*** Opening of Data extracts ***

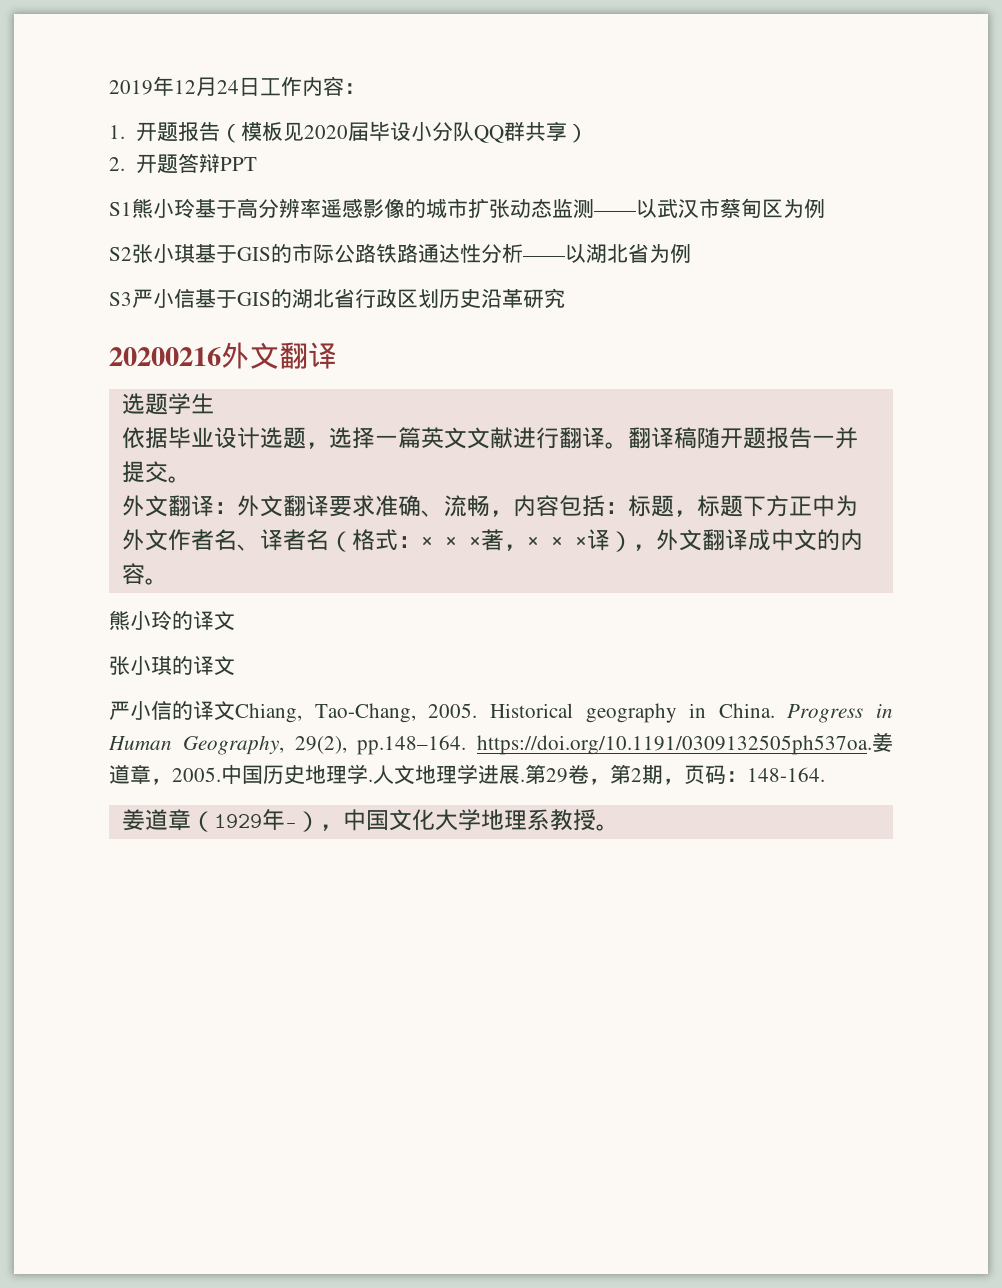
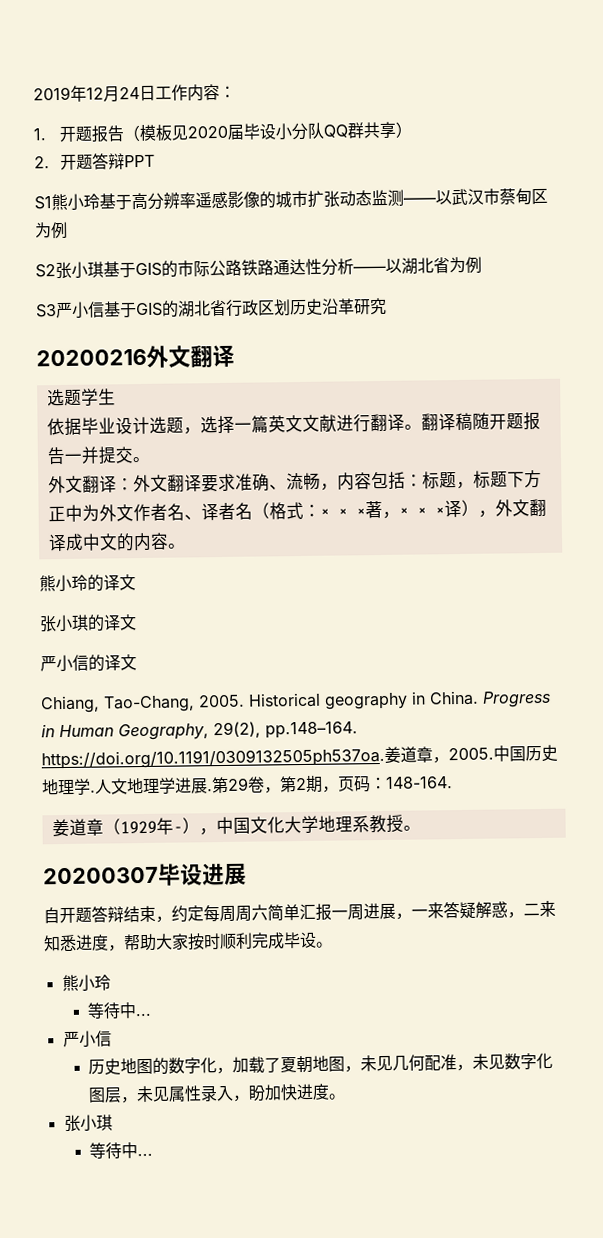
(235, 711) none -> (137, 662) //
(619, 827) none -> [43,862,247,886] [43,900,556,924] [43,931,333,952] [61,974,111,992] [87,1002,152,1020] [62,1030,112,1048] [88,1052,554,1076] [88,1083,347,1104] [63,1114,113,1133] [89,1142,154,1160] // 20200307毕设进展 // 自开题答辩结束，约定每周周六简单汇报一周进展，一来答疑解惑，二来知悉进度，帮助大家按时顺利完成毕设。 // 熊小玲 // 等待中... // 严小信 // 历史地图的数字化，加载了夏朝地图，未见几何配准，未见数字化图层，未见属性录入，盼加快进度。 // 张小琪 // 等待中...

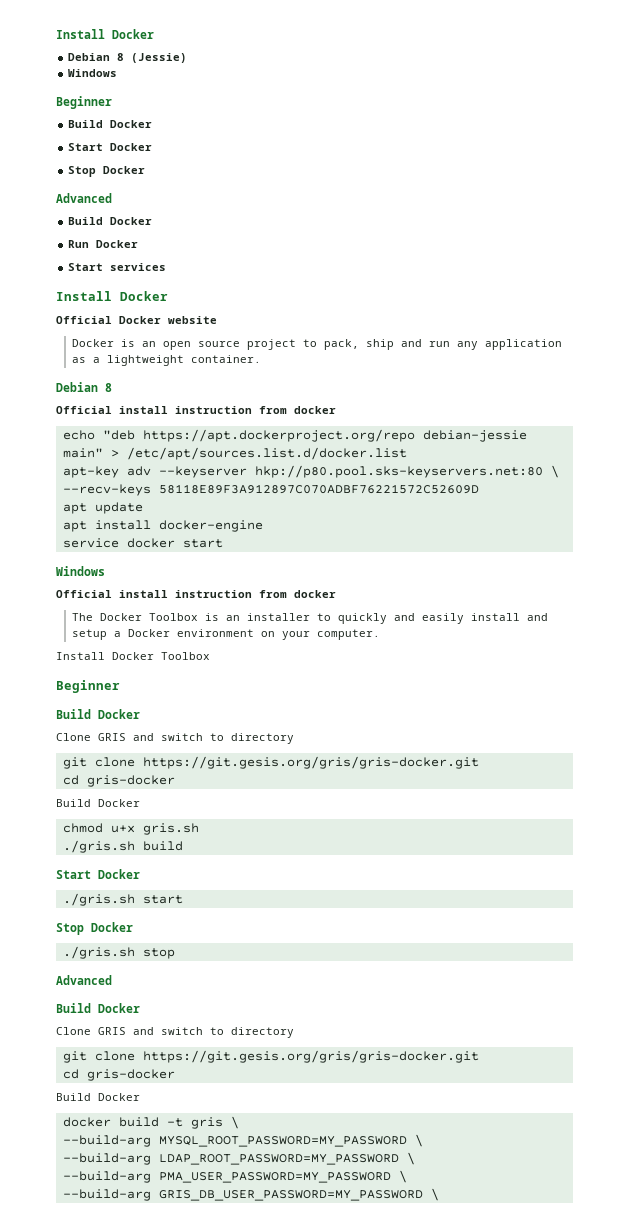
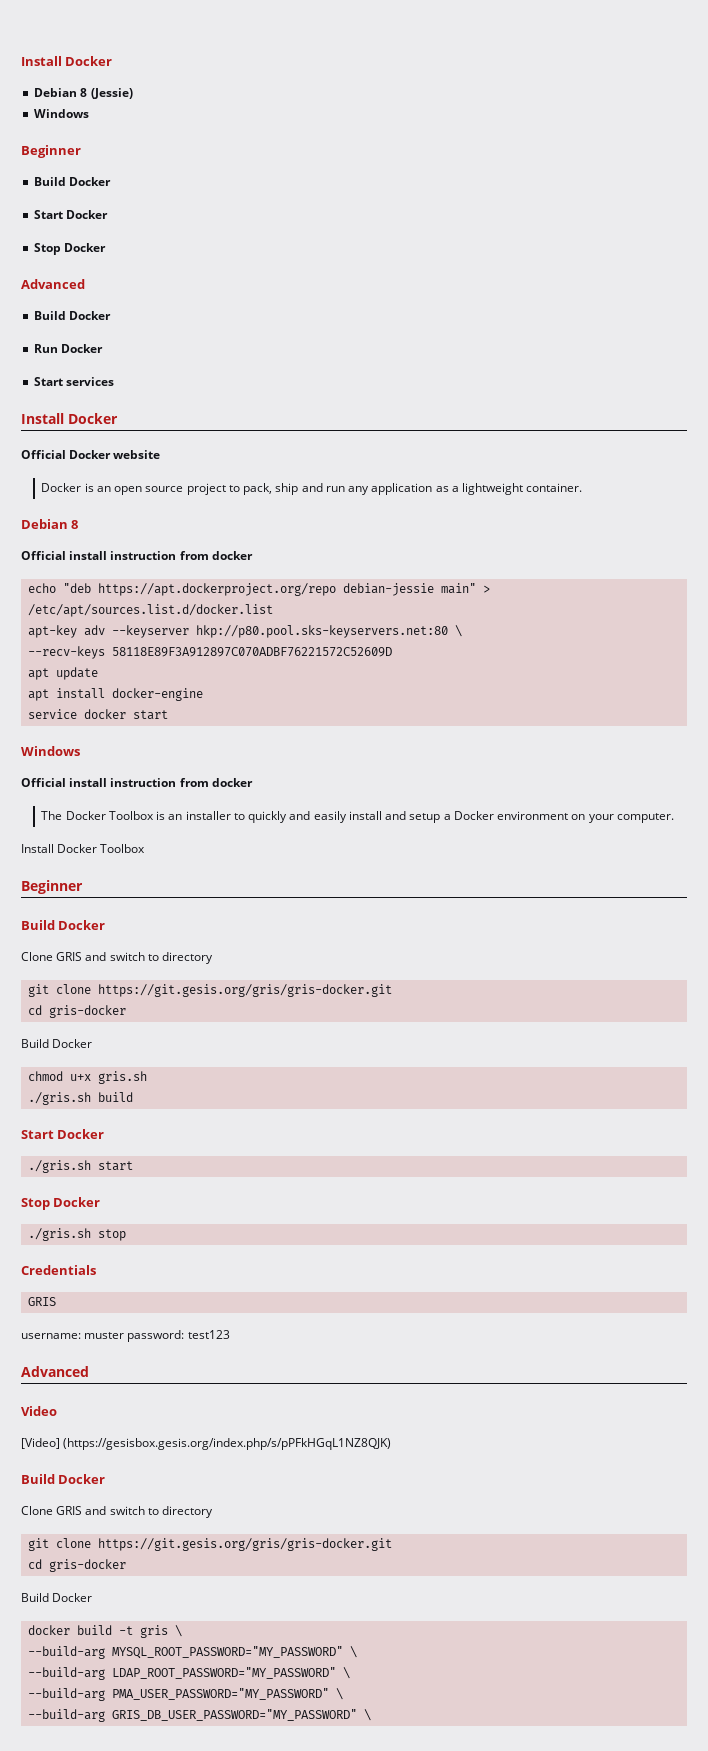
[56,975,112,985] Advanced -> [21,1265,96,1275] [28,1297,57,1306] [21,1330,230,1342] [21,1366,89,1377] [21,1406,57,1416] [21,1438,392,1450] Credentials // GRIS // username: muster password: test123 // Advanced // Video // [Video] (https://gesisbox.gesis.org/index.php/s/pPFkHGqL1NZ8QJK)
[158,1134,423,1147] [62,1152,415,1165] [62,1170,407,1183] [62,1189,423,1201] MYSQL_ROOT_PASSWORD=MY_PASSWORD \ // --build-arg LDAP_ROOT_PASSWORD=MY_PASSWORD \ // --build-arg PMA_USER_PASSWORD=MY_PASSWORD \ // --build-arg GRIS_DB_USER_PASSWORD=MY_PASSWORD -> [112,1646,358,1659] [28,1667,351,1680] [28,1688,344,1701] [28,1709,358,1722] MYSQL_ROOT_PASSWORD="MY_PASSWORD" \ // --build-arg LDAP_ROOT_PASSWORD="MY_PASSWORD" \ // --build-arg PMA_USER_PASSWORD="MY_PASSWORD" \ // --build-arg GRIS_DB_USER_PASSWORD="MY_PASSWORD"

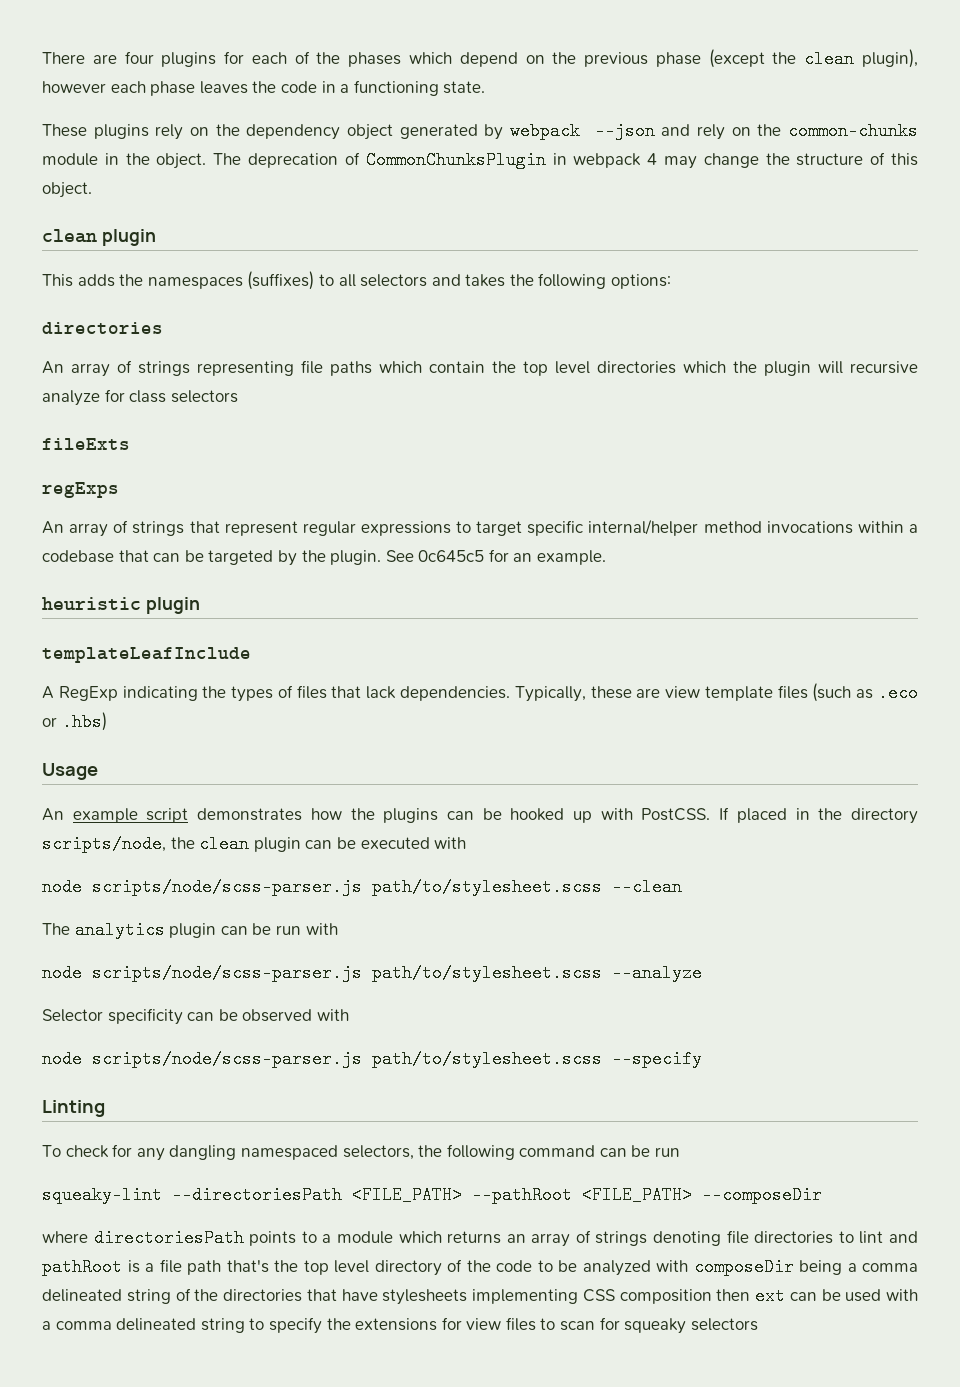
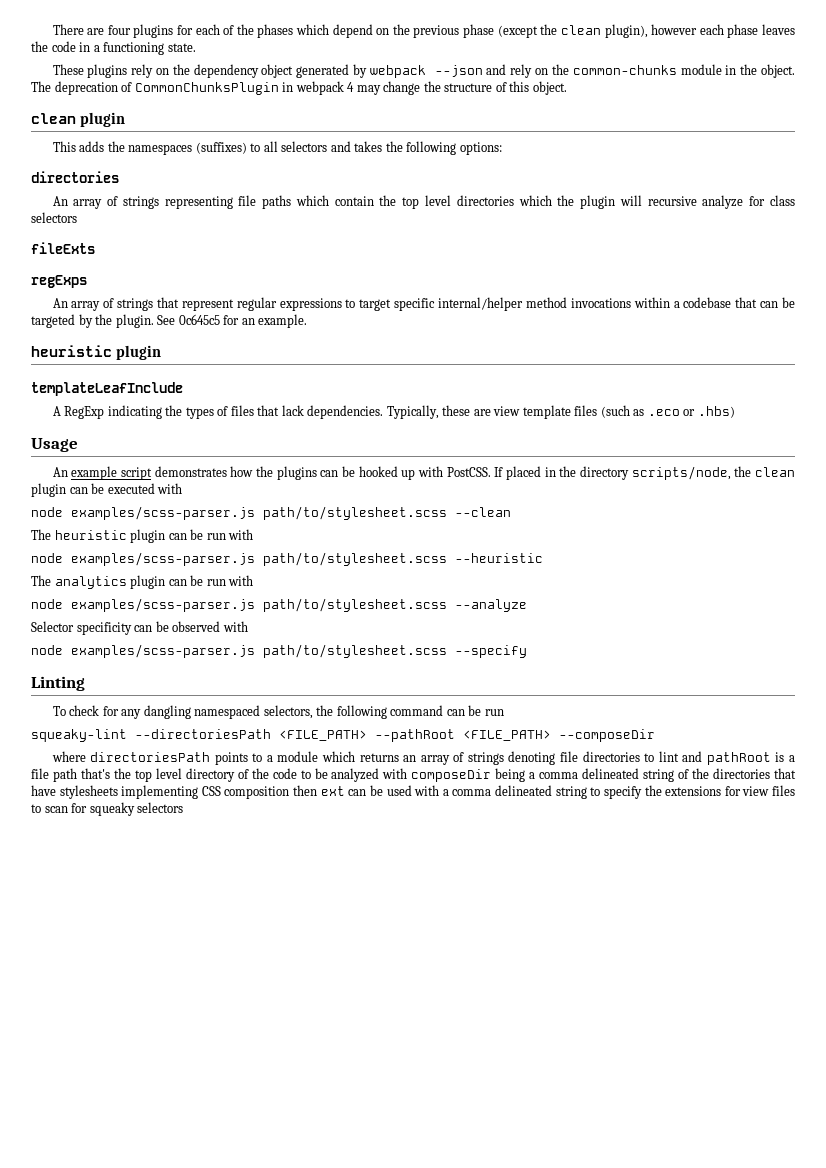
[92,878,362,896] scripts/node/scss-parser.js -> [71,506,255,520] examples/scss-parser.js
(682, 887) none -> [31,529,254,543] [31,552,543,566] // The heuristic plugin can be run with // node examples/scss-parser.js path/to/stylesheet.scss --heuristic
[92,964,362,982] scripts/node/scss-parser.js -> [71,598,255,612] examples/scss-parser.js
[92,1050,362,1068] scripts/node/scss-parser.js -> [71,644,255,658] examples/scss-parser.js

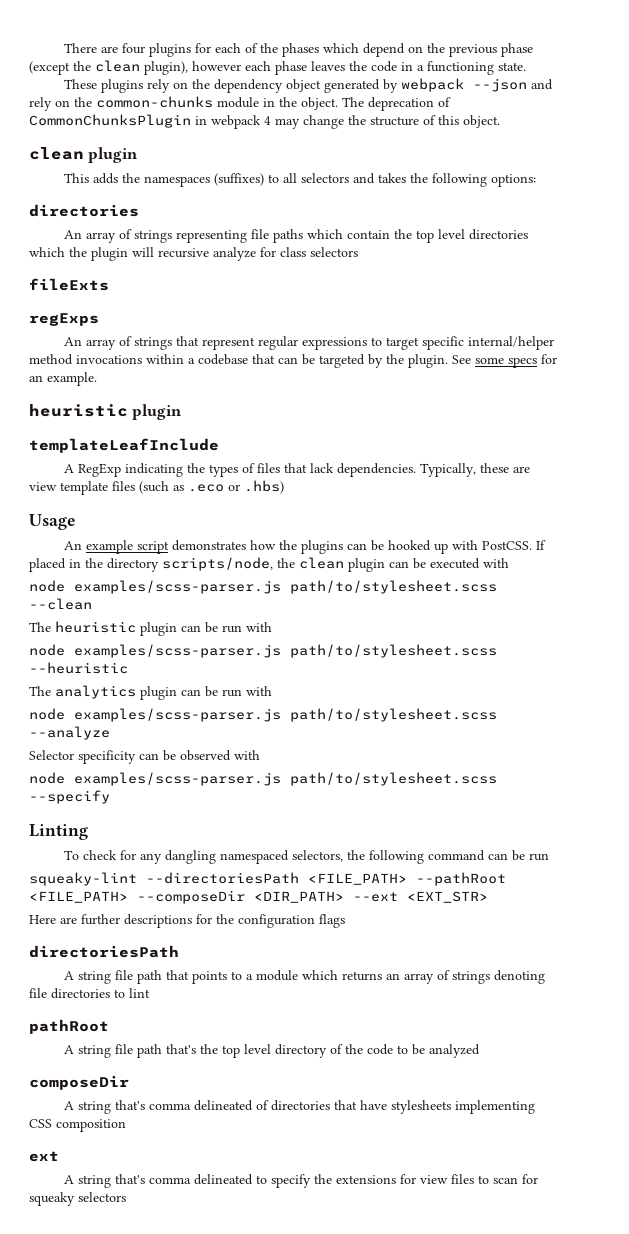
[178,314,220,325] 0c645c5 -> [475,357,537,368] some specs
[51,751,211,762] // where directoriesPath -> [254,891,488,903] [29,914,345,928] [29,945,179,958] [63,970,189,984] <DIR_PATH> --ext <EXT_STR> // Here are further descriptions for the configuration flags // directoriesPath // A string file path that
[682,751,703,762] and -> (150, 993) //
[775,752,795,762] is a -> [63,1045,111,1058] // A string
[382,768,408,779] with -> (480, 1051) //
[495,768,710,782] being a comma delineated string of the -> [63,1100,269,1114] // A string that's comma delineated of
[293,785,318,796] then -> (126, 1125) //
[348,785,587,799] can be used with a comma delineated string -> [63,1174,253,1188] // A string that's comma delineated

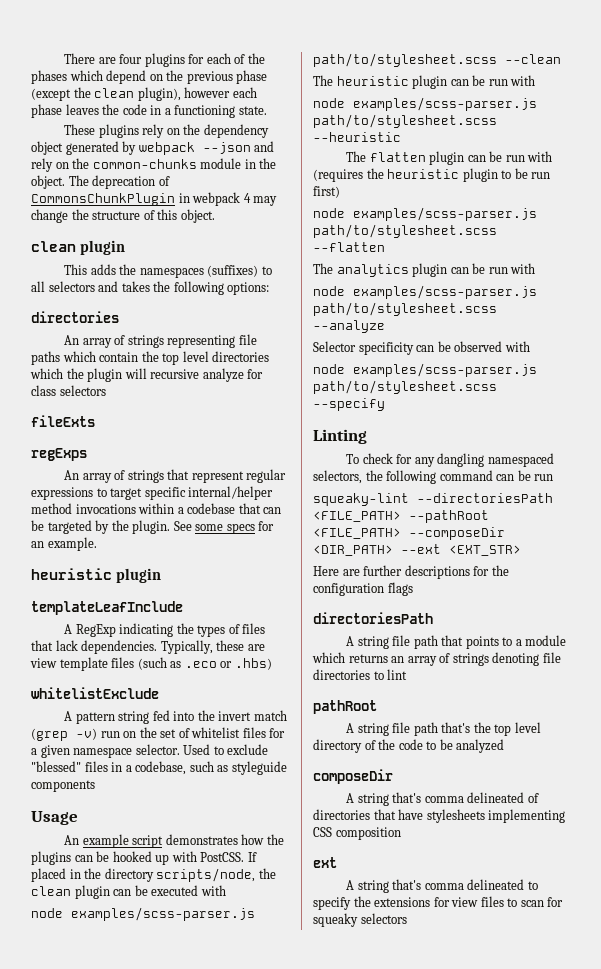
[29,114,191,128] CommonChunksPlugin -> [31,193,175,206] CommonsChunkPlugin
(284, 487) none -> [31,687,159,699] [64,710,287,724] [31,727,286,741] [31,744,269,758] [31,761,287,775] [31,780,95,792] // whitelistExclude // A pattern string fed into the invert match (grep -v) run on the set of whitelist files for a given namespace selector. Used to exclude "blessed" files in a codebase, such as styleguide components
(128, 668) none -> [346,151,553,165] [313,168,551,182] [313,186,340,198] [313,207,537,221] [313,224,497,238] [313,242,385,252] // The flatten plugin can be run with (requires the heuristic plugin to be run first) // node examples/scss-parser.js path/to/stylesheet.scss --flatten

*** Close of Data extracts ***

- **Directions for this task**: The entries above are to be restated verbatim, with no pictures carried over.

- **Answer to this problem**:
(235, 711) none -> (137, 662) //
(619, 827) none -> [43,862,247,886] [43,900,556,924] [43,931,333,952] [61,974,111,992] [87,1002,152,1020] [62,1030,112,1048] [88,1052,554,1076] [88,1083,347,1104] [63,1114,113,1133] [89,1142,154,1160] // 20200307毕设进展 // 自开题答辩结束，约定每周周六简单汇报一周进展，一来答疑解惑，二来知悉进度，帮助大家按时顺利完成毕设。 // 熊小玲 // 等待中... // 严小信 // 历史地图的数字化，加载了夏朝地图，未见几何配准，未见数字化图层，未见属性录入，盼加快进度。 // 张小琪 // 等待中...

[56,975,112,985] Advanced -> [21,1265,96,1275] [28,1297,57,1306] [21,1330,230,1342] [21,1366,89,1377] [21,1406,57,1416] [21,1438,392,1450] Credentials // GRIS // username: muster password: test123 // Advanced // Video // [Video] (https://gesisbox.gesis.org/index.php/s/pPFkHGqL1NZ8QJK)
[158,1134,423,1147] [62,1152,415,1165] [62,1170,407,1183] [62,1189,423,1201] MYSQL_ROOT_PASSWORD=MY_PASSWORD \ // --build-arg LDAP_ROOT_PASSWORD=MY_PASSWORD \ // --build-arg PMA_USER_PASSWORD=MY_PASSWORD \ // --build-arg GRIS_DB_USER_PASSWORD=MY_PASSWORD -> [112,1646,358,1659] [28,1667,351,1680] [28,1688,344,1701] [28,1709,358,1722] MYSQL_ROOT_PASSWORD="MY_PASSWORD" \ // --build-arg LDAP_ROOT_PASSWORD="MY_PASSWORD" \ // --build-arg PMA_USER_PASSWORD="MY_PASSWORD" \ // --build-arg GRIS_DB_USER_PASSWORD="MY_PASSWORD"

[92,878,362,896] scripts/node/scss-parser.js -> [71,506,255,520] examples/scss-parser.js
(682, 887) none -> [31,529,254,543] [31,552,543,566] // The heuristic plugin can be run with // node examples/scss-parser.js path/to/stylesheet.scss --heuristic
[92,964,362,982] scripts/node/scss-parser.js -> [71,598,255,612] examples/scss-parser.js
[92,1050,362,1068] scripts/node/scss-parser.js -> [71,644,255,658] examples/scss-parser.js

[178,314,220,325] 0c645c5 -> [475,357,537,368] some specs
[51,751,211,762] // where directoriesPath -> [254,891,488,903] [29,914,345,928] [29,945,179,958] [63,970,189,984] <DIR_PATH> --ext <EXT_STR> // Here are further descriptions for the configuration flags // directoriesPath // A string file path that
[682,751,703,762] and -> (150, 993) //
[775,752,795,762] is a -> [63,1045,111,1058] // A string
[382,768,408,779] with -> (480, 1051) //
[495,768,710,782] being a comma delineated string of the -> [63,1100,269,1114] // A string that's comma delineated of
[293,785,318,796] then -> (126, 1125) //
[348,785,587,799] can be used with a comma delineated string -> [63,1174,253,1188] // A string that's comma delineated

[29,114,191,128] CommonChunksPlugin -> [31,193,175,206] CommonsChunkPlugin
(284, 487) none -> [31,687,159,699] [64,710,287,724] [31,727,286,741] [31,744,269,758] [31,761,287,775] [31,780,95,792] // whitelistExclude // A pattern string fed into the invert match (grep -v) run on the set of whitelist files for a given namespace selector. Used to exclude "blessed" files in a codebase, such as styleguide components
(128, 668) none -> [346,151,553,165] [313,168,551,182] [313,186,340,198] [313,207,537,221] [313,224,497,238] [313,242,385,252] // The flatten plugin can be run with (requires the heuristic plugin to be run first) // node examples/scss-parser.js path/to/stylesheet.scss --flatten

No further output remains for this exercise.